# Hometown Pics - Custer County Idaho



## GaryFish

I was back in my hometown of Challis, Idaho on Monday for work. On the way home, I stopped to take a few pictures. None of these have been touched up - only cropped. Enjoy.


----------



## Dunkem

Nice shooting Gary.


----------



## GaryFish

Thanks. I really like that picture of the pronghorn. She is starting to flare her rump hair to warn the others. The buck standing behind her wasn't ready to flare things yet, just checking things out. 

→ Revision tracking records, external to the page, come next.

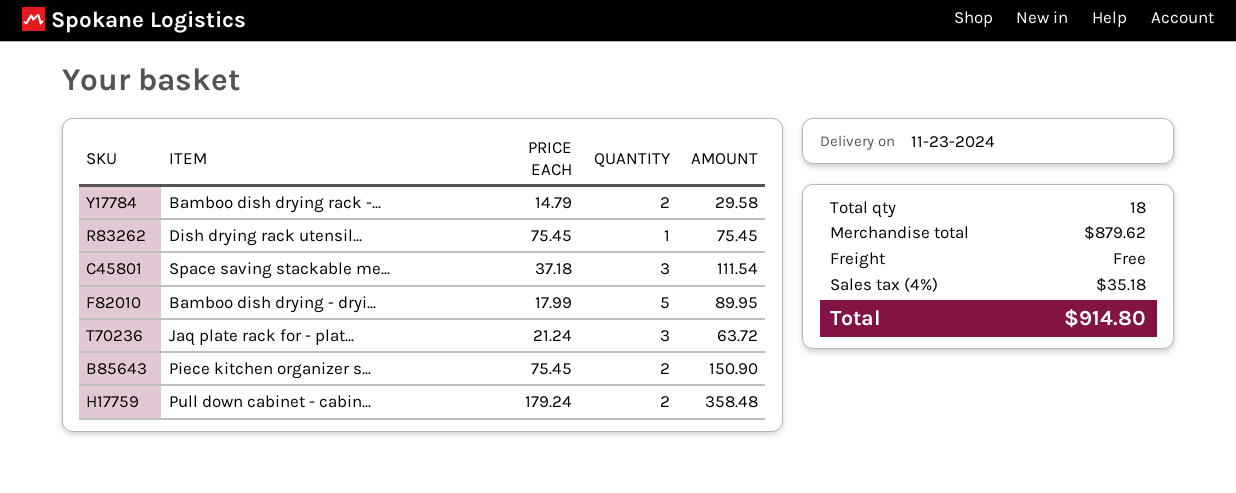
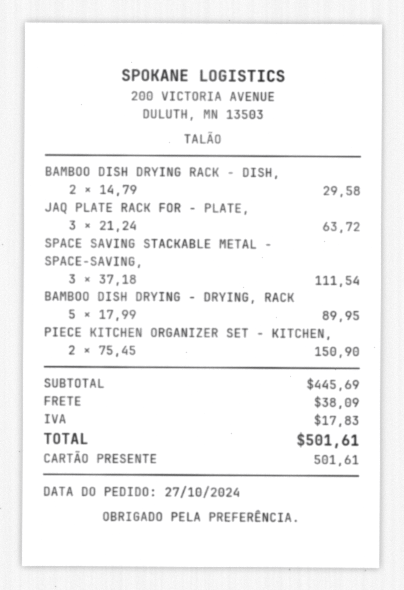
Dish drying rack utensil...: 1 x 75.45 = 75.45 -> none
Pull down cabinet - cabin...: 2 x 179.24 = 358.48 -> none
subtotal: 879.62 -> 445.69
shipping: 0.00 -> 38.09
tax: 35.18 -> 17.83
total: 914.80 -> 501.61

To me, there is something other-worldly about pronghorn. They just seem like they don't belong on this continent. They might be my favorite of the big game animals for just the interesting look and sheer beauty.


----------



## longbow

Beautiful Gary. I've always loved the Challis area. You're luck to have grown up there.


----------



## bekins24

Looks like you were pretty close to the deer and antelope or you had a good lense on the camera!


----------



## AJ13

Awesome pics. Thanks for sharing.


----------



## 3arabians

Thanks for sharing Gary. Challis is now on my list of potential retirement destinations!


----------



## Finnegan

Cool shots! Thanks for posting them. I'm planning to take 93 to Missoula in a couple weeks.


----------



## GaryFish

bekins24 said:


> Looks like you were pretty close to the deer and antelope or you had a good lense on the camera!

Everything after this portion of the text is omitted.